Texture maps are normally used which means the colour detail is not dependent on the number of vertices. Colour is not per vertex as you are probably assuming.
Doz
It is in my engine!
y2kiah: I see what you''re suggesting but that''s not really geomipmapping as I understand it. You''re approach is basically to read every 2nd point or 4th point etc to get a reduced size patch wheras I want to filter the original so that all vertices contribute to the next mip-level. Like with a 2x2 grapics image you''d average the 4 pixels to get a 1x1 mipmap rather than just using the (0,0) pixel in the original.
that would mean storing the vertices for every level. if you have 32x32 patches. thats 6 levels so you have 1365 vertices or 341 vertices extra per patch. with a 512x512 heightmap thats 256 patches or 87296 vertices extra. assuming you also want correct normals and colors as bytes without alpha thats 9 floats per vertex.

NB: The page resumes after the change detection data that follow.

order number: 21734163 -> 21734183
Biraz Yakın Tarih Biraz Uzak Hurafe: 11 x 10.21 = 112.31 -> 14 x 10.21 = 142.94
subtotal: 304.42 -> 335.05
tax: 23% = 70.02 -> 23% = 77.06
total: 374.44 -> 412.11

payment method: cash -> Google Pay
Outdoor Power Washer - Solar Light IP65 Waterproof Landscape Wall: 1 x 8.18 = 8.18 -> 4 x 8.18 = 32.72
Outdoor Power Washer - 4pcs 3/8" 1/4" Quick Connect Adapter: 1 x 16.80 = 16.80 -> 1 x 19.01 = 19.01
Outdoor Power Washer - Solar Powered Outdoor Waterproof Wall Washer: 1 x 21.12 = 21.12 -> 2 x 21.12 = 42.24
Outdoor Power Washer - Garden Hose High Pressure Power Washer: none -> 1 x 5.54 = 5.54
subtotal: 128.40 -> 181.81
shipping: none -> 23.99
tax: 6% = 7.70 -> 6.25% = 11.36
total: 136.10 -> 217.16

3MB of additional data isnt even as bad as i thought it would be. but connecting different lods would be a pain, as you would need a lot of additional linking pieces.

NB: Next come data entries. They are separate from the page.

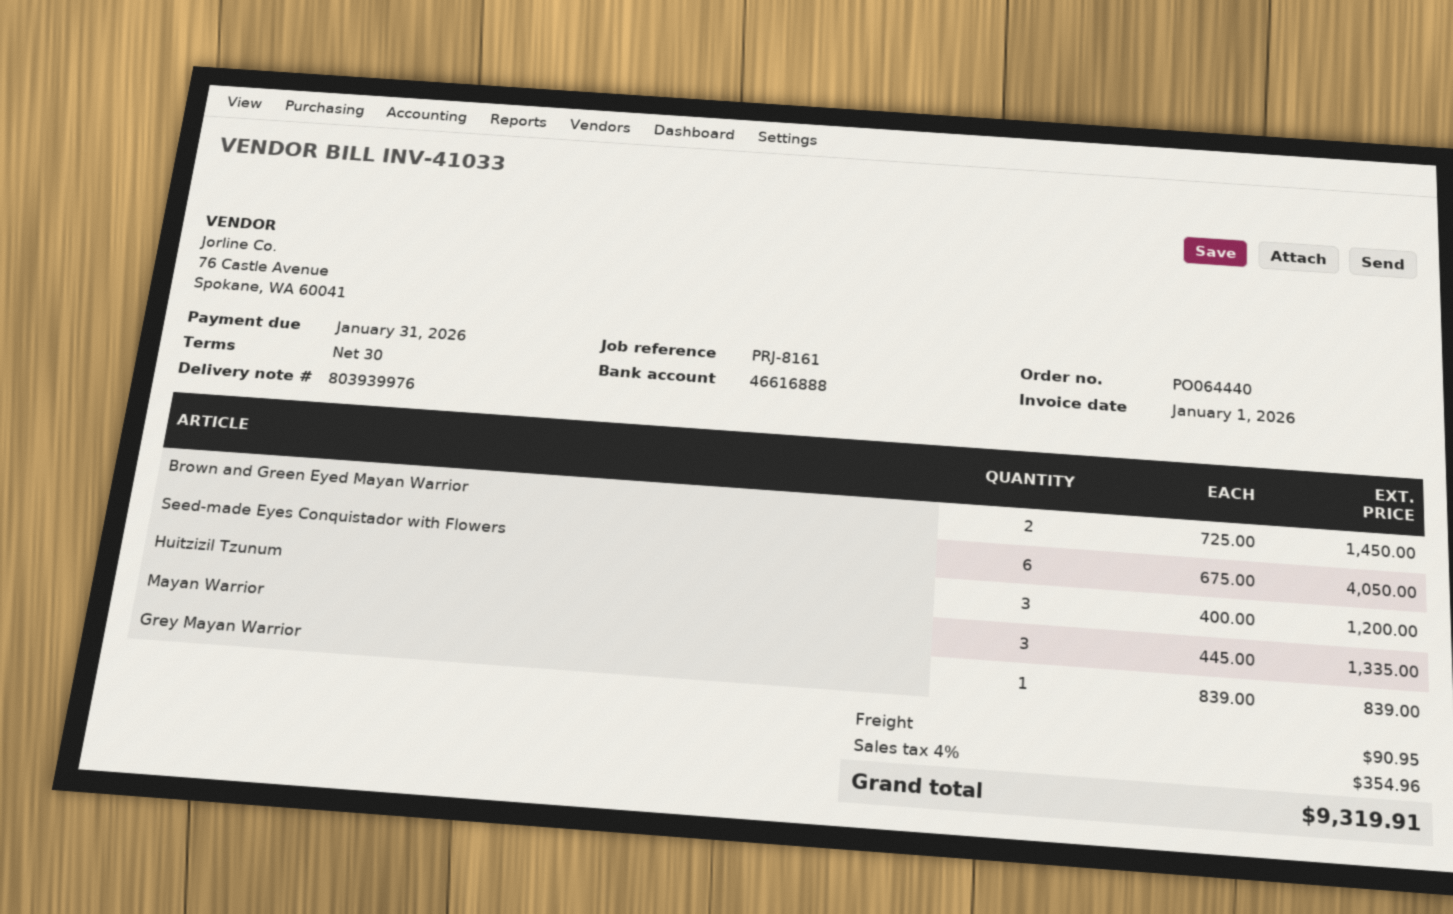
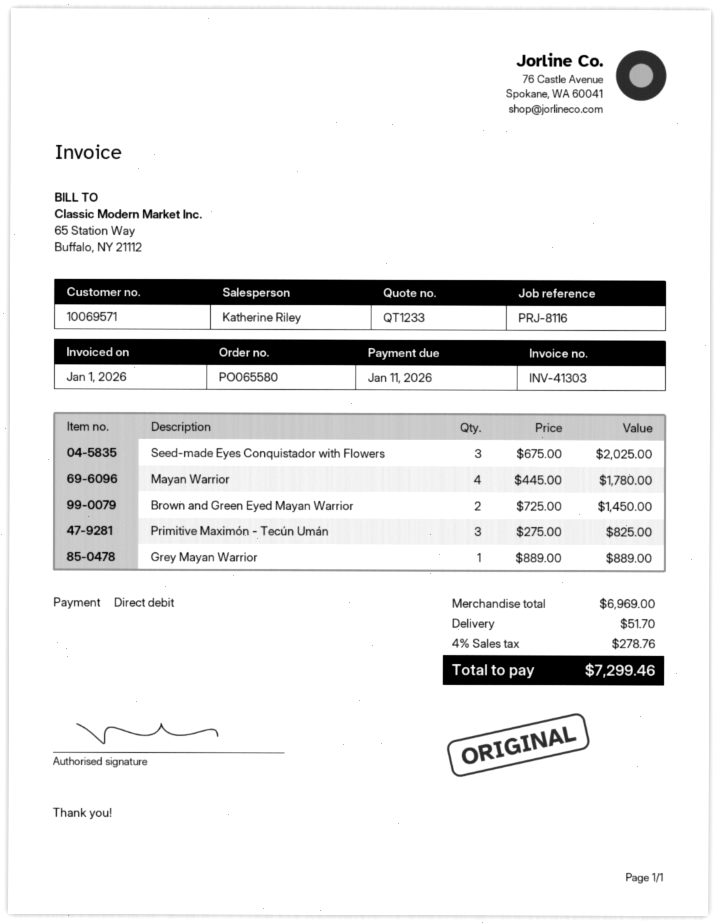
order number: PO064440 -> PO065580
invoice number: INV-41033 -> INV-41303
due date: 2026-01-31 -> 2026-01-11
reference: PRJ-8161 -> PRJ-8116
Seed-made Eyes Conquistador with Flowers: 6 x 675.00 = 4050.00 -> 3 x 675.00 = 2025.00
Huitzizil Tzunum: 3 x 400.00 = 1200.00 -> none
Mayan Warrior: 3 x 445.00 = 1335.00 -> 4 x 445.00 = 1780.00
Grey Mayan Warrior: 1 x 839.00 = 839.00 -> 1 x 889.00 = 889.00
Primitive Maximón - Tecún Umán: none -> 3 x 275.00 = 825.00
shipping: 90.95 -> 51.70
tax: 4% = 354.96 -> 4% = 278.76
total: 9319.91 -> 7299.46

concerning the colors: wouldnt it work to just treat them as a vector and do the same as you do with the heights?
f@dzhttp://festini.device-zero.de
Yeah for rgb colours that would be simple, should''ve seen that one!
I worked out the extra memory for a a complete mipmap chain once, based on the fact that each level is 1/4 the memory of the one above. For a full mipmap series I think the whole set of mipmap levels together take up pretty much precisely 1/3 the memory of the original data. Which is quite small.
quote:Original post by d000hg
For a full mipmap series I think the whole set of mipmap levels together take up pretty much precisely 1/3 the memory of the original data. Which is quite small.


yep, at first i thought it would cause horrible hunger for memory (maybe because im currently trying to minimize it and no matter what you save at one point, you need it at some other point.. so im constantly at around 60mb).. even connecting the patches doesnt sound that bad anymore, as long as you make sure that the edges dont change.